Alternative fmriprep Visual Reports Format?

Hi all -

Unfortunately, the HPC portal we use at UNC, OnDemand, removed support for rendering html files due to (understandable) security concerns. This has made it much more inconvenient for fmriprep users and quality control checkers to access the Visual QA html files provided by fmriprep.

While there is an issue open to bring this feature back: Return HTML rendering · Issue #1619 · OSC/ondemand · GitHub

It doesn’t seem like this will happen anytime soon.

Of course, we have work arounds available like viewing the html from a desktop instance, but this is considerable less convenient.

I was thinking that it would be nice if we could render those figure .svgs in a pdf instead of html, and thought I’d ask if anyone knew if fmriprep had some sort of switch for this before I try and implement it myself.

Thanks - Will

Some systems let you use SSHFS or globus to mount the remote filesytem locally, which could make it easier to view the files. Wouldn’t have to download all the html and svg files at least.

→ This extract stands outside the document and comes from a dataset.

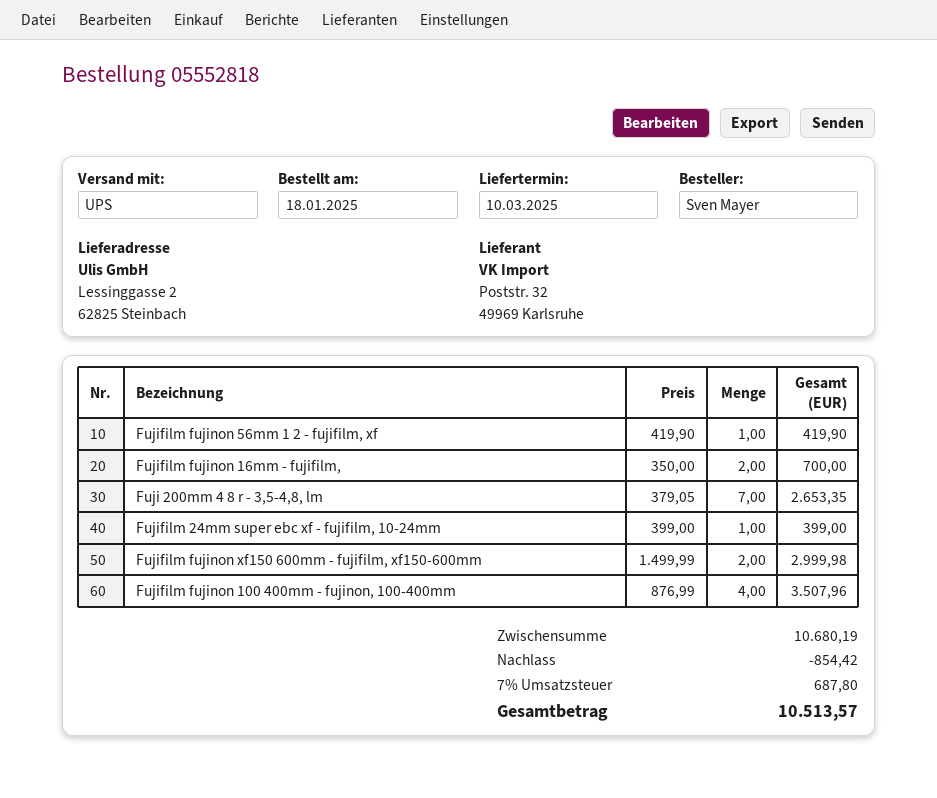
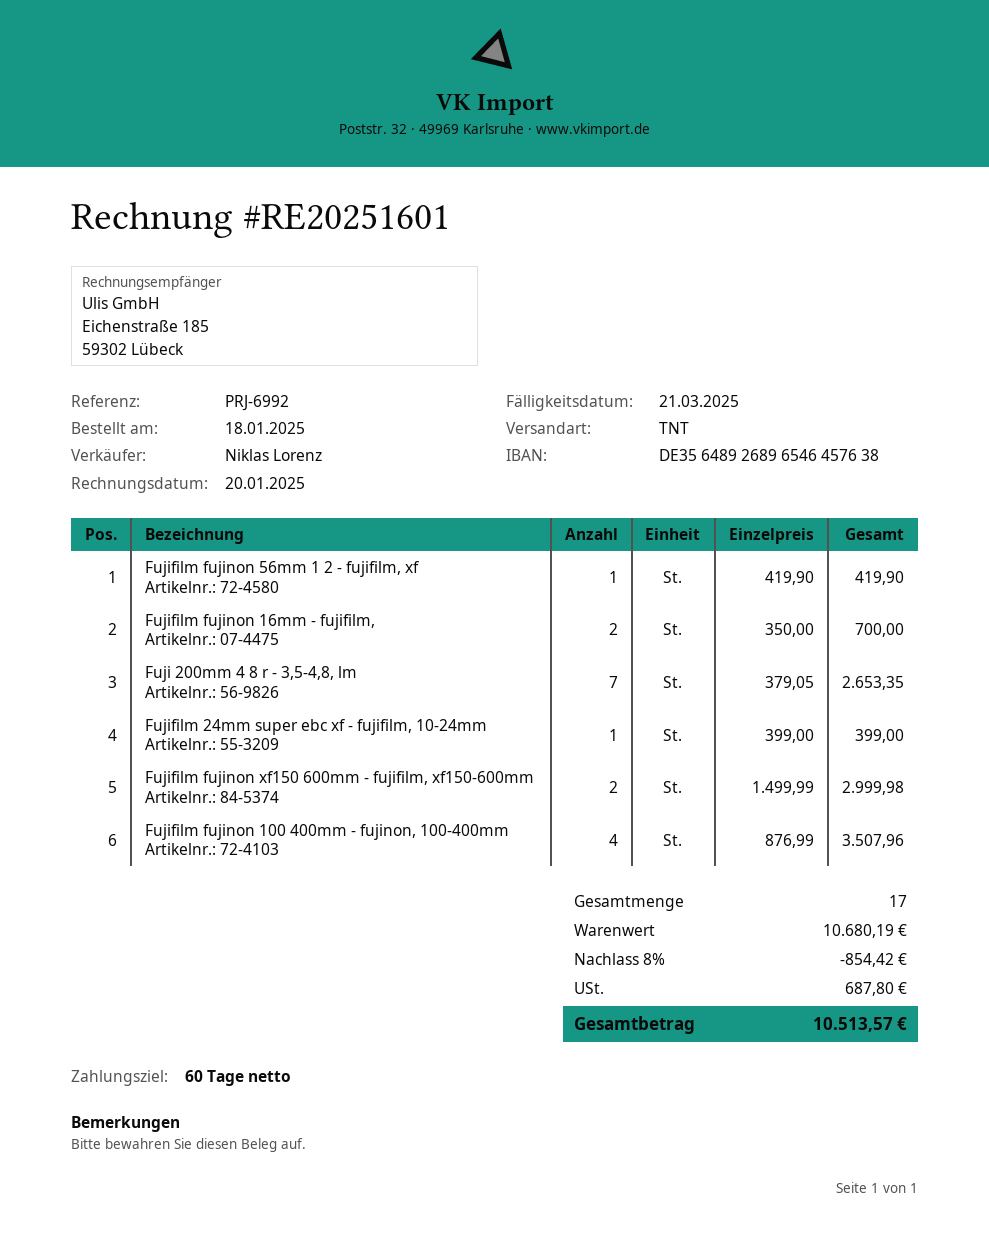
shipping method: UPS -> TNT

Pandoc can convert html to pdf, but it requires a few packages that might not exist on the system. In addition to pandoc I had to install python3-sphinxcontrib.svg2pdfconverter and texlive-latex-recommended on my debian system. Maybe there are other pandoc outputs that work out of the box that they’ll let you display?

Something interesting I found out, UNC ondemand lets you run jupyter note books and tere is a way to render an HTML file directly in a notebook:

I tried with local fmriprep outputs and unfortunately it wouldn’t load the SVGs due to how jupyter interprets the paths for external images. If there was a way to output the reports all in one file it may be viable.

Sorry these aren’t great, hopefully somebody can come up with something better.

Thanks, I really appreciate the detailed reply.

Yeah, I looked briefly into using Python to do an html → pdf conversion but was disappointed by the system dependencies - I don’t have root on the cluster so I’d have to deploy them as stand alone installations.

The notebooks are an interesting idea - I had considered trying to use notebooks to make it easier for quality checkers to view raw images (fsleyes has some notebook integration capabilities). We’d still have to boot up cluster resources to use the notebook, so to me that starts to get into the same effort range as starting up a desktop. However, if both the presentation of the html AND presentation of the raw data were in a single notebook - that would be really worth it.

Anyways, thanks again for the suggestions!!